Scanning electron microscopy of catheter fragments after 4 hours of incubation showed the presence of a large amount of adherent material on catheters inoculated with S. aureus Newman WT and incubated in plasma spiked with enoxaparin. This layer of adherent material consisted of cocci dispersed in a matrix of fibrillar structures and amorphous material (Figure 1B).

In the presence of dabigatran, no such adherent material was observed, and cocci were found to adhere directly to the catheter surface without any surrounding matrix (Figure 1B). Similarly, the Δcoa/vwb mutant was unable to induce this rapid increase in adherent biomaterial (Figure 1B).

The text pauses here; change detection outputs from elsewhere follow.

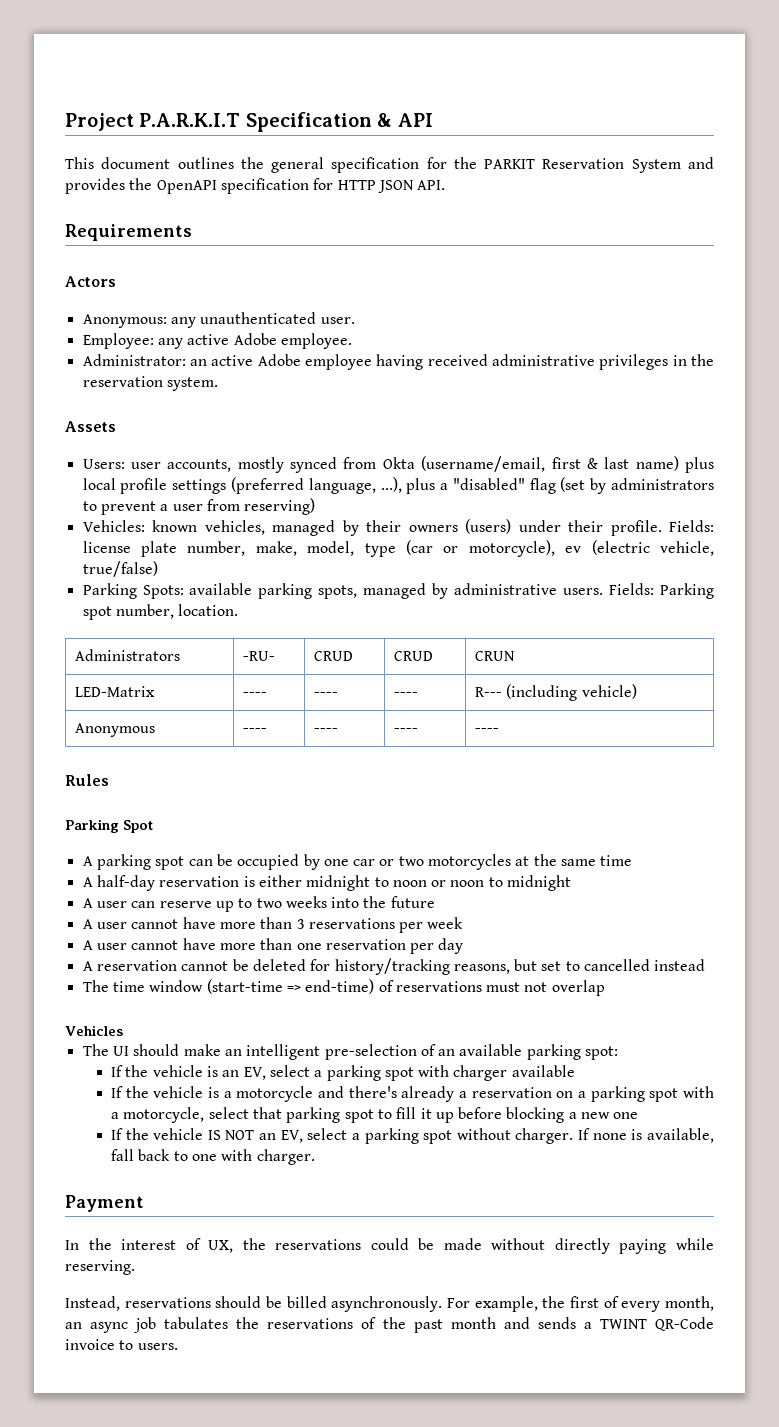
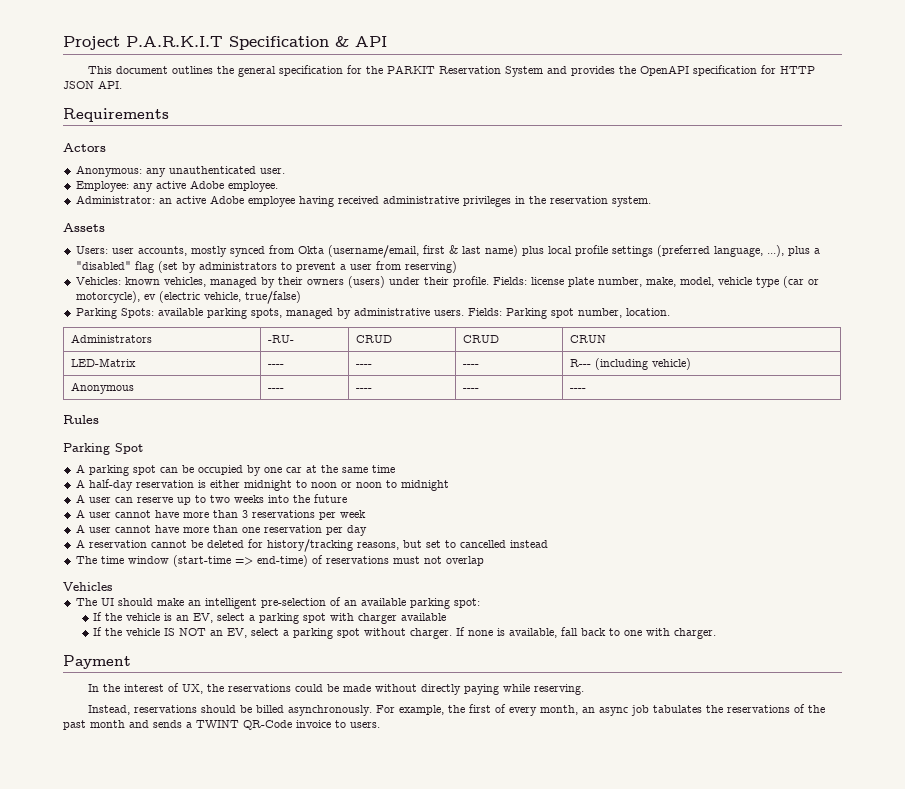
- Fields: license plate number, make, model, type (car or motorcycle), ev (electric vehicle, true/false)
+ Fields: license plate number, make, model, vehicle type (car or motorcycle), ev (electric vehicle, true/false)
- A parking spot can be occupied by one car or two motorcycles at the same time
+ A parking spot can be occupied by one car at the same time
- If the vehicle is a motorcycle and there's already a reservation on a parking spot with a motorcycle, select that parking spot to fill it up before blocking a new one

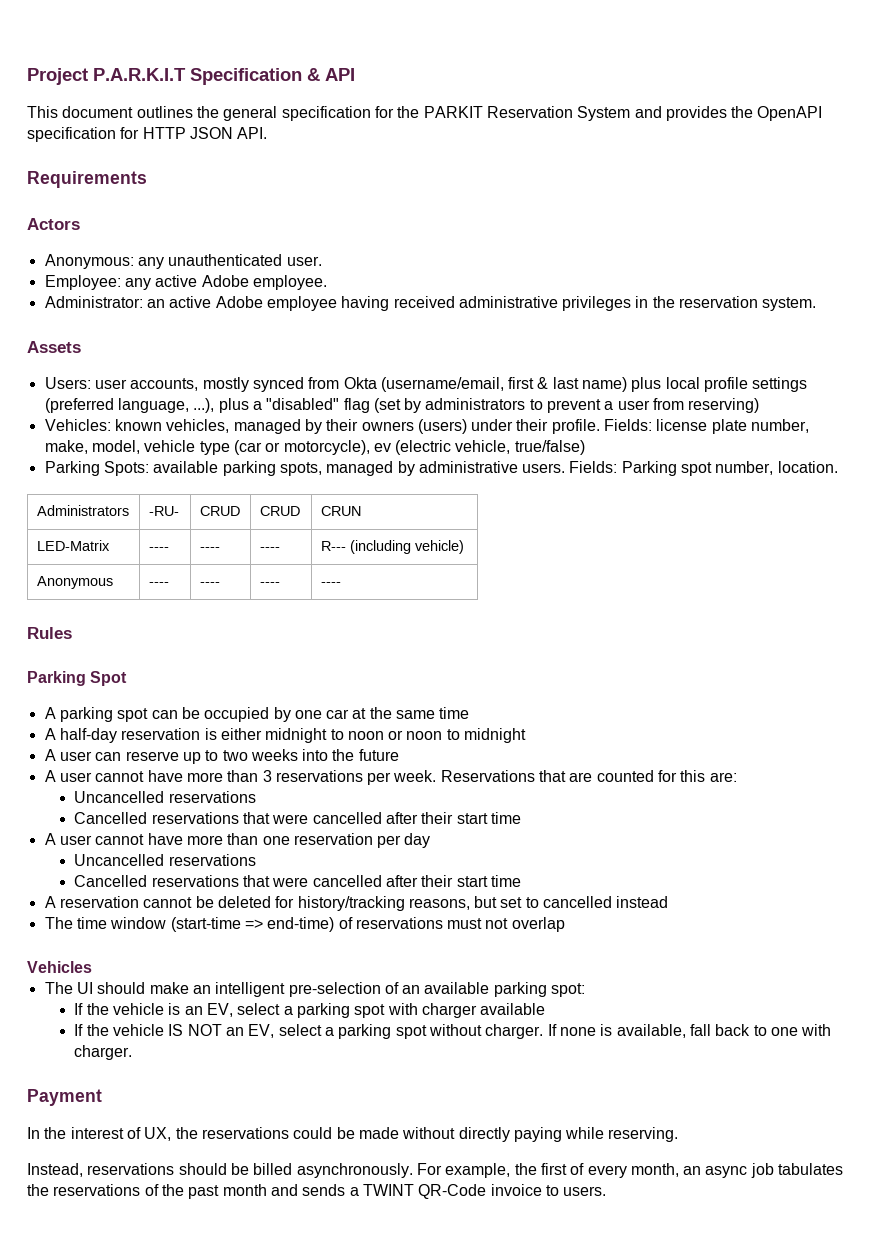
- A user cannot have more than 3 reservations per week
+ A user cannot have more than 3 reservations per week. Reservations that are counted for this are:
+ Uncancelled reservations
+ Cancelled reservations that were cancelled after their start time
  A user cannot have more than one reservation per day
+ Uncancelled reservations
+ Cancelled reservations that were cancelled after their start time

Coagulases Increase Bacterial Retention on Catheters In Vitro in the Presence of Fibrinogen and Prothrombin

Viable bacteria were quantified after the overnight incubation of catheter fragments inoculated with S. aureus Newman in TSB. In the presence of fibrinogen, there was a trend toward increased retention of S. aureus (mean load [±SD], 4.23 ± 0.30 log CFU/mL vs 3.00 ± 0.23 log CFU/mL; P > .05). Addition of prothrombin had no effect on bacterial retention. In contrast, the presence of both fibrinogen and prothrombin increased bacterial retention 1000-fold (mean load [±SD], 6.04 ± 0.55 log CFU/mL vs 3.00 ± 0.23 log CFU/mL; P < .001). A similar increase in bacterial retention was observed when catheter fragments were incubated in plasma (mean load [±SD], 6.98 ± 0.42 log CFU/mL vs 3.00 ± 0.23 log CFU/mL; P < .001). Hirudin, a thrombin inhibitor that does not inhibit staphylothrombin, did not affect bacterial retention (mean load [±SD], 6.40 ± 0.32 log CFU/mL; P > .05). In contrast, dabigatran and argatroban significantly reduced the retention of staphylococci (mean load [±SD], 4.20 ± 0.42 log CFU/mL [P < .001 vs plasma] and 4.76 ± 0.27 log CFU/mL [P < .01 vs plasma], respectively).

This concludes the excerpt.